“余震,你讲话最好小声点。这里是公共场合。”群莉劝着余震。
换了是别人,余震真的要发火了。可现在是他心目中的美女,他努力压住自己心头的怒气,对群莉笑笑。
“没准备你们来,我给你们定个酒店吧,我送你们过去,今天抓紧时间休息,倒倒时差,明天或者后天我带你们去转转,来一趟不容易。” 群莉很客气。
余晖不住地点头。
“要的,要的。”余晖的语气里满是感激。
“好什么好,我们两个跑这么远来看你,住啥子酒店嘛,我们为啥子就不能住到你家里去?”余震的声音又大了起来,而且脖子上青筋暴露地,看着挺吓人。

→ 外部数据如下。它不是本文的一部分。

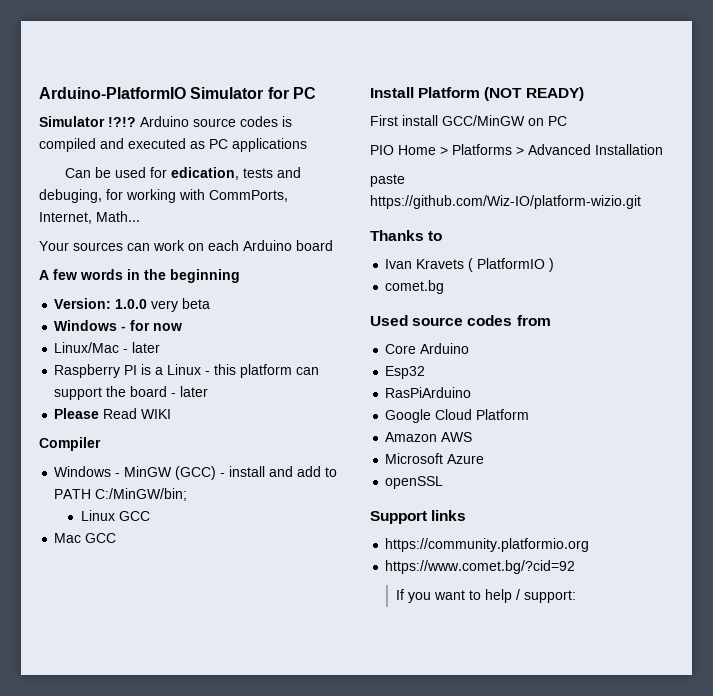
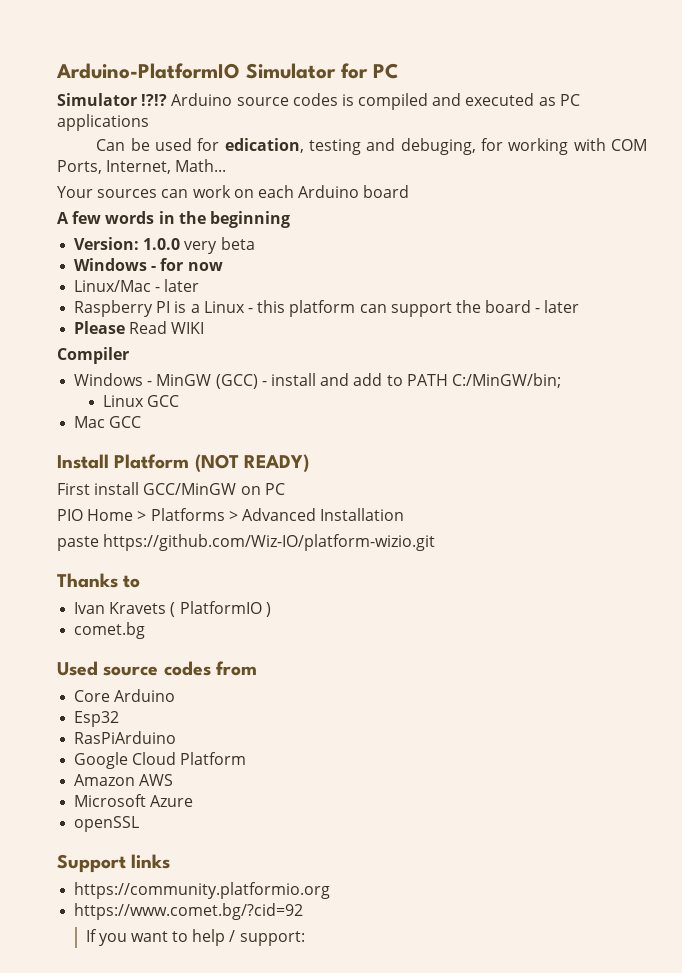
- Can be used for edication, tests and debuging, for working with CommPorts, Internet, Math...
+ Can be used for edication, testing and debuging, for working with COM Ports, Internet, Math...

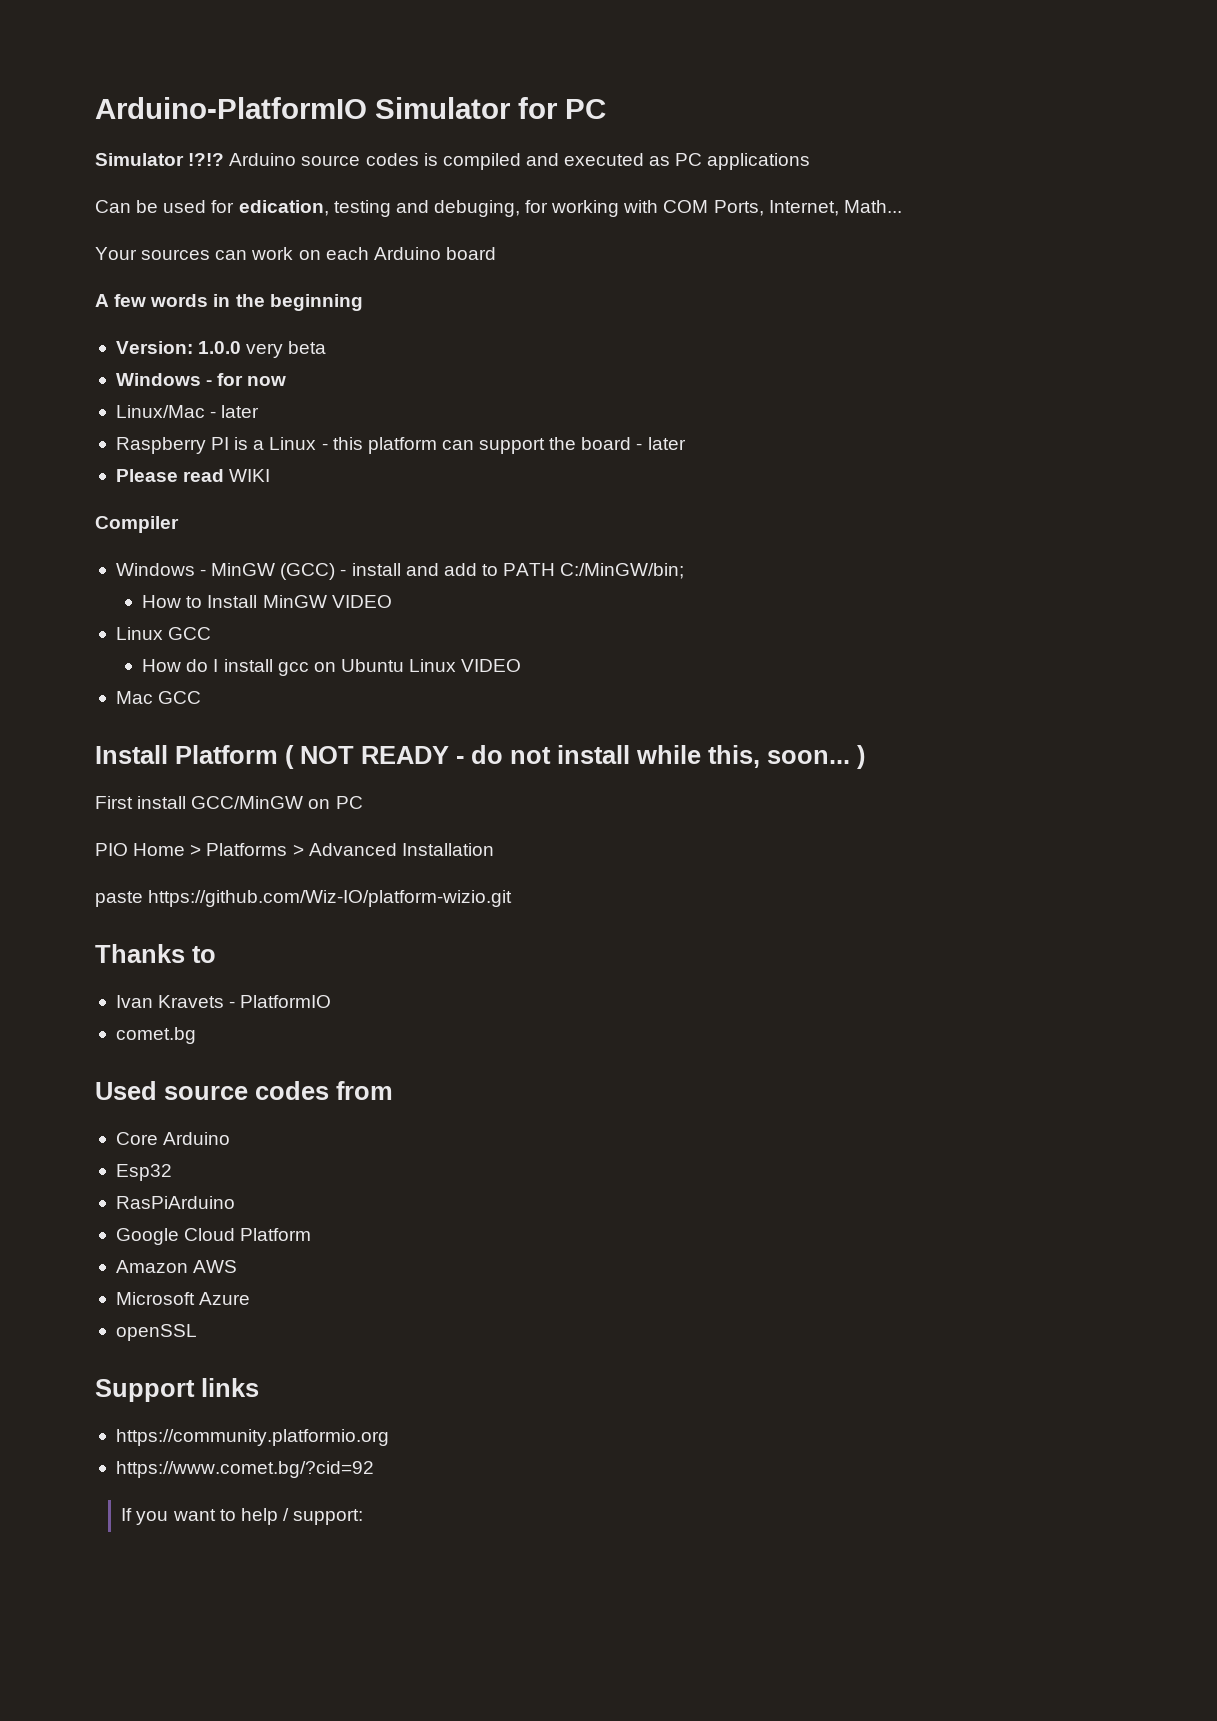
- Please Read WIKI
+ Please read WIKI
+ How to Install MinGW VIDEO
  Linux GCC
+ How do I install gcc on Ubuntu Linux VIDEO
  Mac GCC
- Install Platform (NOT READY)
+ Install Platform ( NOT READY - do not install while this, soon... )
- Ivan Kravets ( PlatformIO )
+ Ivan Kravets - PlatformIO

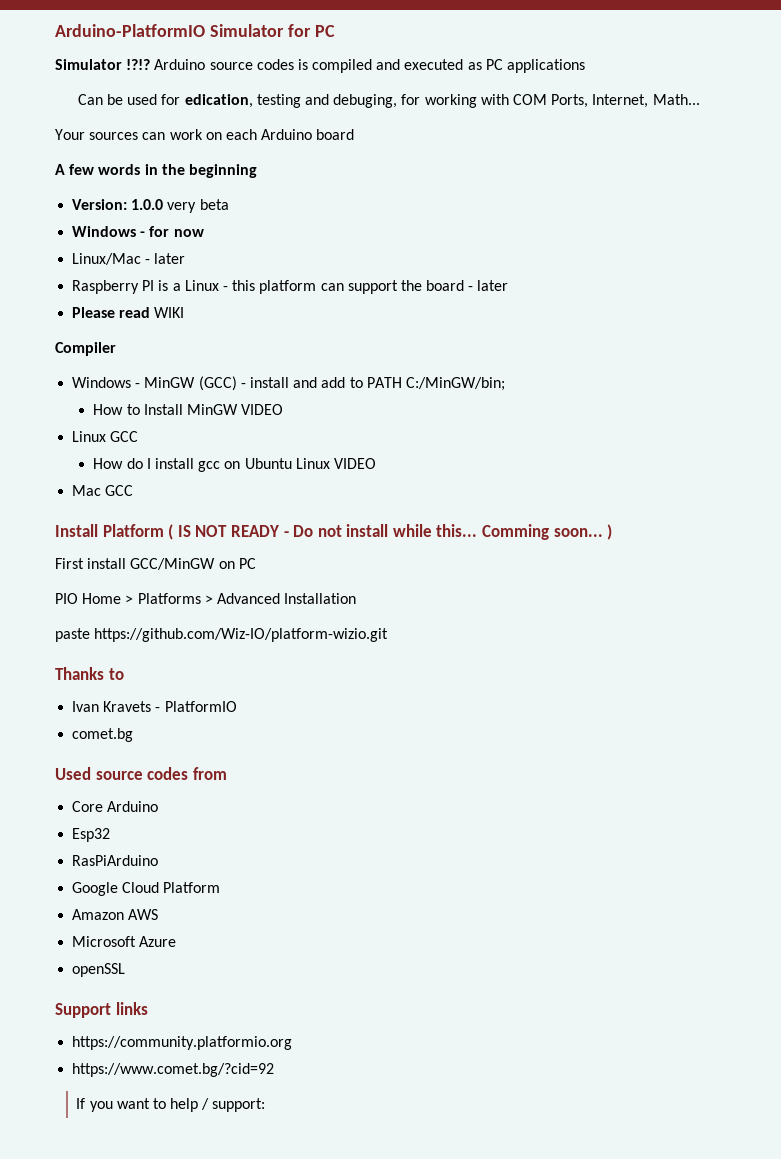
- Install Platform ( NOT READY - do not install while this, soon... )
+ Install Platform ( IS NOT READY - Do not install while this... Comming soon... )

“娃呀,听群莉的吧,她熟悉。咱们突然就来了,别难为幺妹。”余晖劝着儿子。
余晖的话音未落,余震勃然大怒。
”你不懂就不要乱说,我和群莉是啥子关系?我住到她家里就是为难她?混账话嘛,我去住酒店才是看不起她,你晓不晓得?“余震边吼边瞪着他老爸。
群莉再也看不下去了。刚才余震对他老爸的多次无礼,已经让群莉很气愤了。
”余震,你怎么可以这样对你老爸?“群莉质问着这个”当兵的“。
“好恼火呦,你不晓得,他硬是(四川话,坚决的意思。)不让我来看你,要不是我一再坚持,老子还见不到你咧。”余震的口气理直气壮地,似乎无可辩驳。
说起来也是二十多年没见面了,群莉不想跟余震争辩,尤其还当着他的老父亲。一瞬间,群莉眼前浮现出那幅名画,题名为《父亲》。那幅画中一位满脸皱纹,面色黝黑的男人,手里捧着一只碗,碗里有清凉的水。他的目光看着前方,你可以从他的目光里读到很多东西,有期待、有渴望、甚至包容,那幅画是一位川籍画家所创作的,轰动一时。
群莉看看余震,她在心里对自己说,我们从高中毕业就走了不同的路,也许吧,我应该原谅他。
“余震,知道我为什么把你约到这里来吗?”群莉压低声音问。
“为啥子?” 余震的语调降了很多。